§ **Activity**:
Could you reproduce the lines below from the one with "Questa lampada è" through the one with "total: 1926.39 -> 1421.66"? Keep both ends and add nothing.

§ **Available records**:
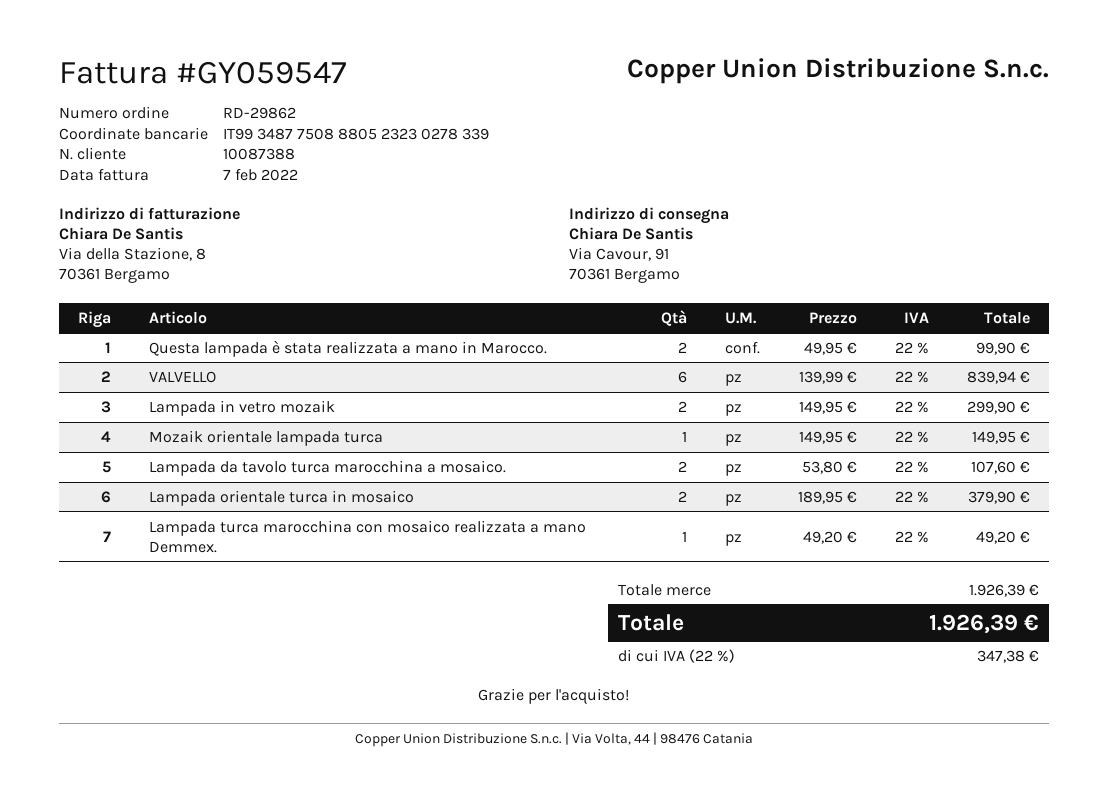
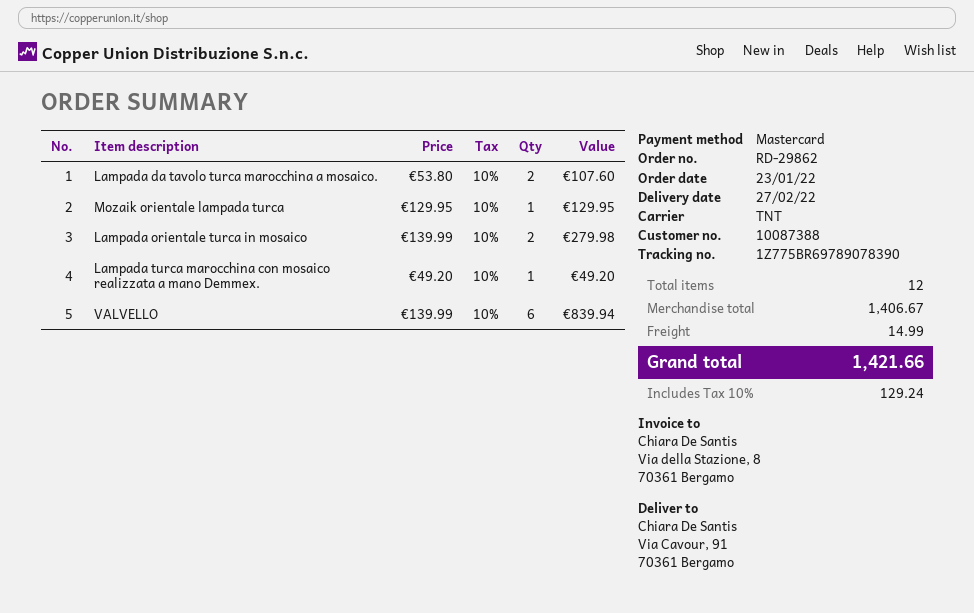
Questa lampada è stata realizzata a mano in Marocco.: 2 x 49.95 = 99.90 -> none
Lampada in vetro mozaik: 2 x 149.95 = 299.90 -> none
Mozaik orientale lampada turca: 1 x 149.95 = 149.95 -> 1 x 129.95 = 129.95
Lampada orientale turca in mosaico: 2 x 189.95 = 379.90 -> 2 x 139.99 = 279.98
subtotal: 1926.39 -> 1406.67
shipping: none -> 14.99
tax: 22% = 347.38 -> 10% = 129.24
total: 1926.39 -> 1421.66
---
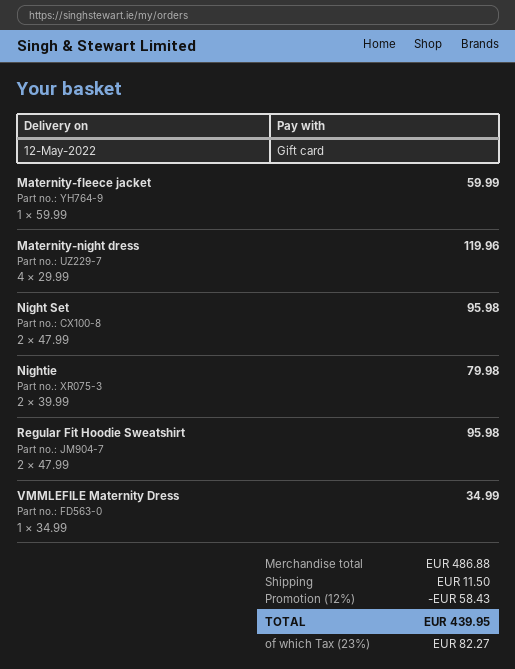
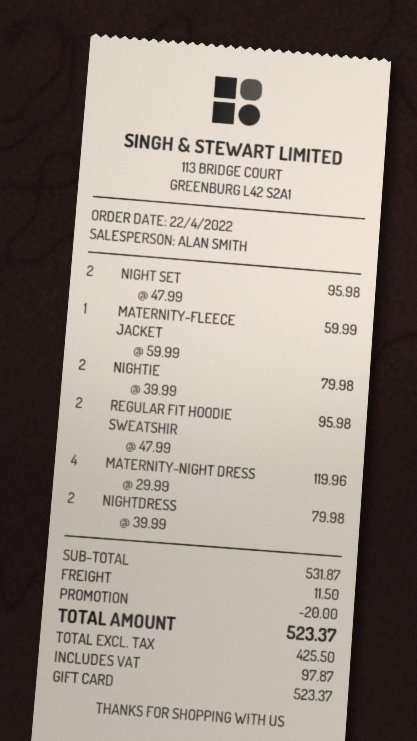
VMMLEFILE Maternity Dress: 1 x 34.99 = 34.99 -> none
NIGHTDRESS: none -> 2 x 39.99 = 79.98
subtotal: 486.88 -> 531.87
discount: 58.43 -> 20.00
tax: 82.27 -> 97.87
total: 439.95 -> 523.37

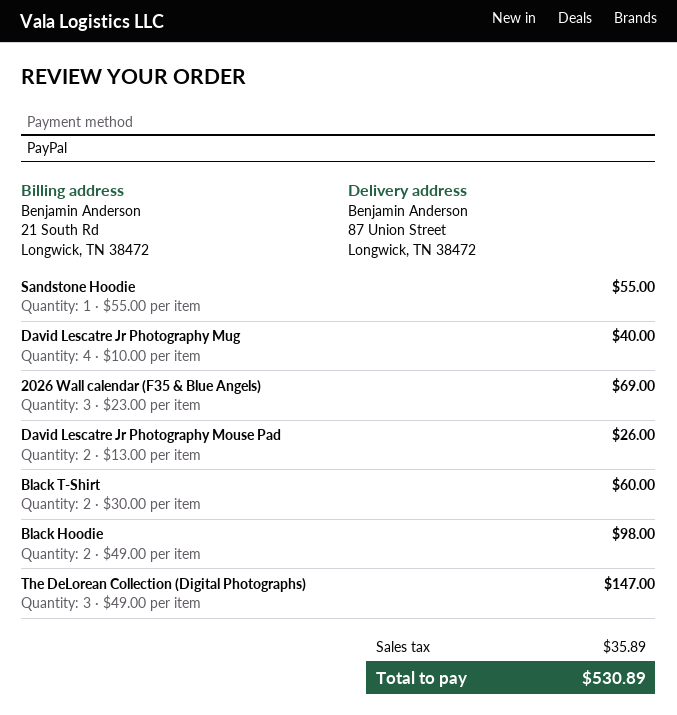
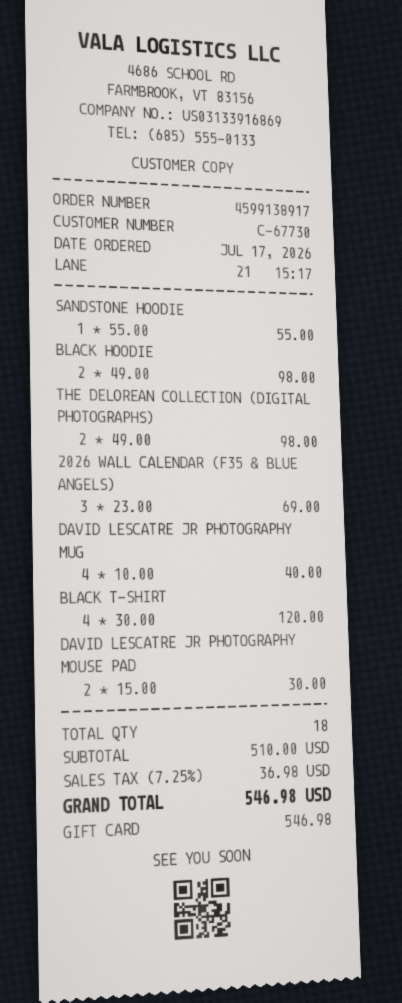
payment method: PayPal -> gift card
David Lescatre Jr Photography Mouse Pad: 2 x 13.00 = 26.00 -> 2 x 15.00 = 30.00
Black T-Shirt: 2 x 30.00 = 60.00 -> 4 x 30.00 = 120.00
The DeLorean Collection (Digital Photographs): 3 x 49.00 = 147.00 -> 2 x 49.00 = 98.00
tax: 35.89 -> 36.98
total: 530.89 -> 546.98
* * *
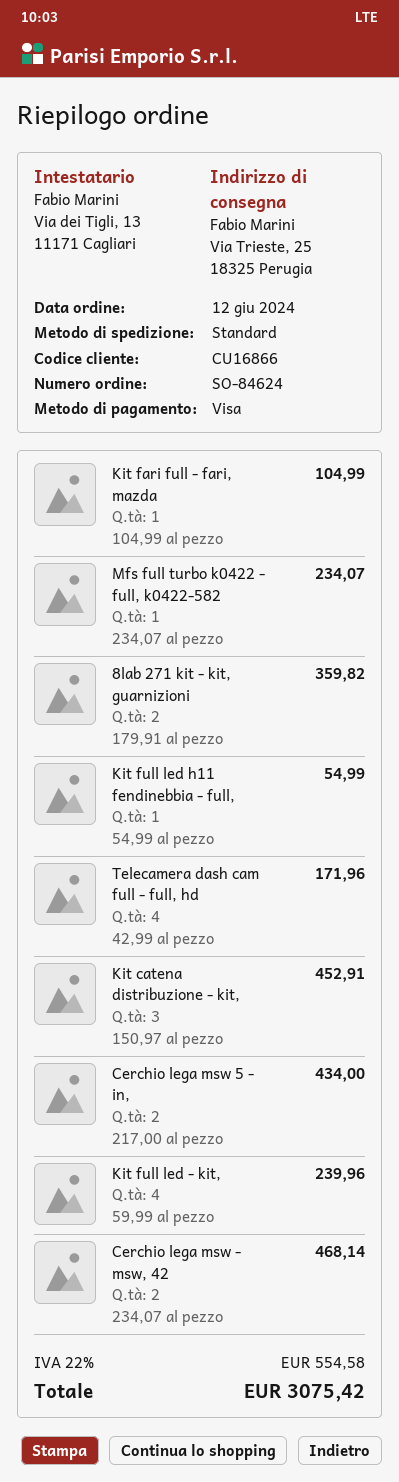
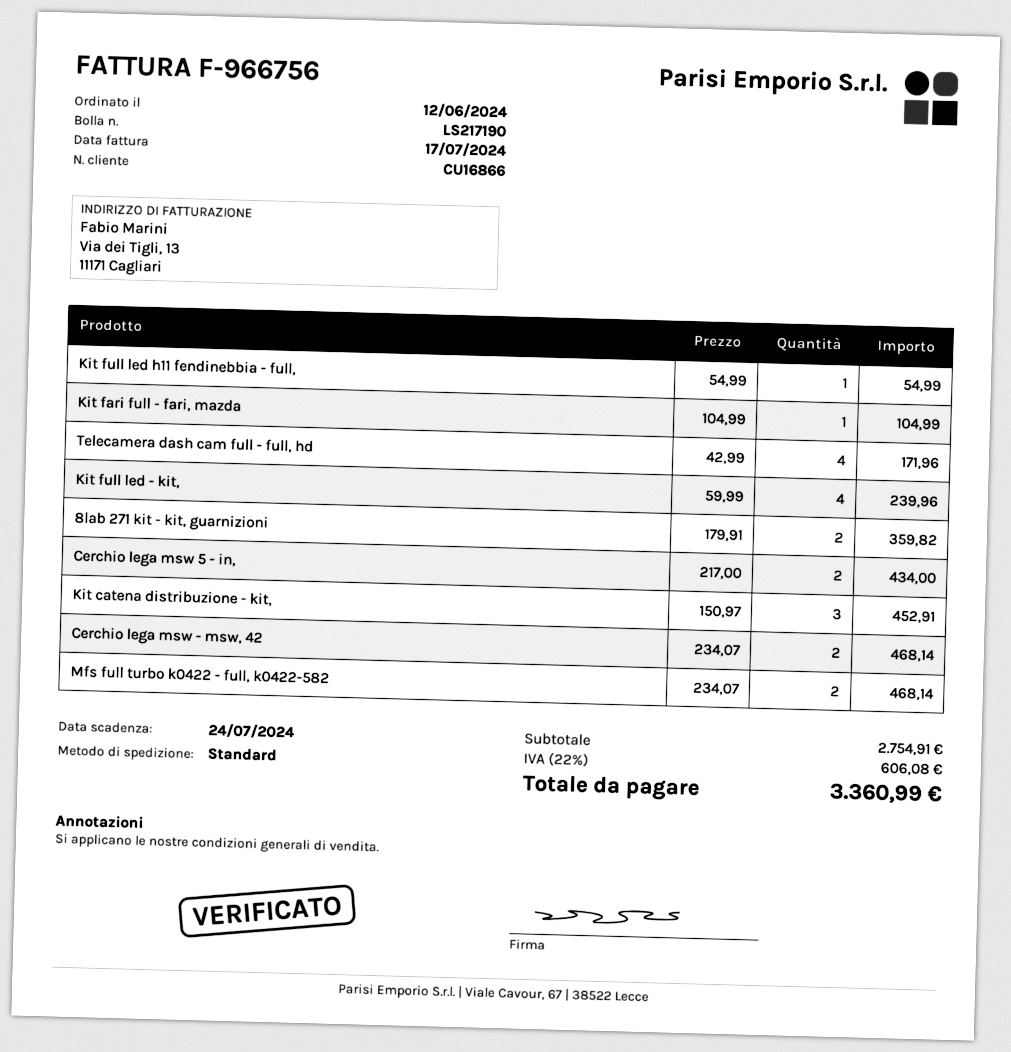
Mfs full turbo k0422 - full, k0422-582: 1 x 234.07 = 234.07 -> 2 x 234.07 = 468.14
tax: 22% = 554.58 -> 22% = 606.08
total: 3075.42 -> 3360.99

§ **Result**:
Questa lampada è stata realizzata a mano in Marocco.: 2 x 49.95 = 99.90 -> none
Lampada in vetro mozaik: 2 x 149.95 = 299.90 -> none
Mozaik orientale lampada turca: 1 x 149.95 = 149.95 -> 1 x 129.95 = 129.95
Lampada orientale turca in mosaico: 2 x 189.95 = 379.90 -> 2 x 139.99 = 279.98
subtotal: 1926.39 -> 1406.67
shipping: none -> 14.99
tax: 22% = 347.38 -> 10% = 129.24
total: 1926.39 -> 1421.66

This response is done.